C’est une idée qui fait son chemin. Faute de pouvoir mettre en place une infrastructure adaptée rapidement, l’hydrogène pourrait aussi être mis en contribution pour obtenir des carburants faibles en carbone et distribués dans les pompes classiques.

Pressés de réduire très fortement leurs émissions de CO2, et obligés d’électrifier leurs gammes à marche forcée, les industriels de l’automobile s’exécutent. Mais, ils préviennent régulièrement les pouvoirs publics que l’infrastructure ne suit pas. Et ce problème se rencontre aussi bien pour les véhicules à batterie (on ne dispose que de 33 000 points de charge dans l’hexagone alors que 100 000 étaient promis pour 2022) que pour l’hydrogène, qui part d’encore plus loin (un peu plus de 500 stations dans le monde, dont une quarantaine en France).

Même si l’électrique est très à la mode et que les ventes augmentent (parce que poussées aussi par les constructeurs qui veulent éviter de très lourdes amendes pour le non-respect des seuils de CO2), on sent que le secteur plaide pour une neutralité technologique. Même un Volkswagen, qui est engagé à fond dans la batterie, a œuvré par exemple en Allemagne pour faire produire des carburants (essence et Diesel) contenant 33 % de matières renouvelables.
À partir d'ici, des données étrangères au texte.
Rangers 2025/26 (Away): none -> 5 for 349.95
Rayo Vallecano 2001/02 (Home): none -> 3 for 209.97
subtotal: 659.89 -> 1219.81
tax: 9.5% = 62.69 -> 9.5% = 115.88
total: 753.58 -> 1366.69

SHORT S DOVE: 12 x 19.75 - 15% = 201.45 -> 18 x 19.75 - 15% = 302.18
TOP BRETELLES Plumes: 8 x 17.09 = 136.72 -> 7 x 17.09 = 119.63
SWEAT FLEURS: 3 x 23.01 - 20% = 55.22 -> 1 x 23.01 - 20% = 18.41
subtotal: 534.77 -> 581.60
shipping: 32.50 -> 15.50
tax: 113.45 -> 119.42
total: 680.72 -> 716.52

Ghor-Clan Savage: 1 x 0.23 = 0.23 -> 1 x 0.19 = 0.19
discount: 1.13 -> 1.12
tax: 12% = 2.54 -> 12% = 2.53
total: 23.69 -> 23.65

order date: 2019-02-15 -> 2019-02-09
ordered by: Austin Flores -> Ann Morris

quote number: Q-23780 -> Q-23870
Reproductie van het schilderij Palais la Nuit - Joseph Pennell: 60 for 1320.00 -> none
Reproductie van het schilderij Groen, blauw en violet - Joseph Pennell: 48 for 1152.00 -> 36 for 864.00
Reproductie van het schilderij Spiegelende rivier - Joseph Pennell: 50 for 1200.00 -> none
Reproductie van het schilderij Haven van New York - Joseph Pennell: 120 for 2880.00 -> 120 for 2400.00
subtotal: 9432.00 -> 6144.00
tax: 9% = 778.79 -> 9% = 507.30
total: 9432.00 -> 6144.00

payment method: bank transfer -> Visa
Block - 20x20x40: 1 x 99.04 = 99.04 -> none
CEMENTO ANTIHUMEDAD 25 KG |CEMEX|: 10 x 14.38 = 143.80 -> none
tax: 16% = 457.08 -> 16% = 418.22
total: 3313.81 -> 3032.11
L’équipementier Bosch, qui vient d’annoncer récemment un milliard d’euros dans l’investissement dans l’hydrogène, est aussi convaincu que la Commission Européenne fait fausse route en se focalisant uniquement sur l’électrique. Récemment encore, le PDG Volkman Denner taclait la future norme Euro 7 dans l’automobile (prévue pour 2025), jugée trop sévère, et appelait Bruxelles à considérer aussi les carburants renouvelables (qui peuvent faire appel à l’hydrogène).

Et dans ce combat, l’équipementier allemand vient de gagner un allié qui n’est autre que… Toyota. Celui qui a cru avant tout le monde à l’hydrogène et qui veut développer la technologie dans tous les segments de la mobilité, commence à dire également que l’hydrogène pourrait aussi servir dans des moteurs à combustion interne. Le constructeur rappelle qu’il y a 1,4 milliard de véhicules en circulation dans le monde et que la quasi-totalité fonctionne avec un moteur thermique. L’utilisation d’hydrogène pour produire du carburant synthétique aurait pour avantage de réduire les émissions de CO2, tout en utilisant une infrastructure existante.

Jusqu’à présent, Toyota avait simplement annoncé vouloir explorer cette voie en compétition avec une Corolla Sport, amenée à courir au Japon dans le cadre des 24 h de Fuji.

Evidemment, cela ne veut pas dire que le géant japonais renonce à la pile à combustible. Il continue d’investir et y croit plus que jamais. Mais, alors que les besoins se font sentir dans la mobilité lourde (bus, camions, bateaux, avions), il se montre pragmatique et estime qu’il faut tenir compte des marchés locaux. Malgré le lancement d’une nouvelle Mirai, et même si le climat est favorable à l’hydrogène dans de nombreux pays, il y aura sans doute des usages différents. On trouvera donc des véhicules à pile à combustible, qui s’alimenteront en hydrogène gazeux, mais également des véhicules plus conventionnels dont le moteur thermique fera le plein dans des stations classiques avec un carburant liquide bas carbone (issu d’une combinaison entre l’hydrogène et le CO2).

A la base, la matière première sera un hydrogène bleu ou vert.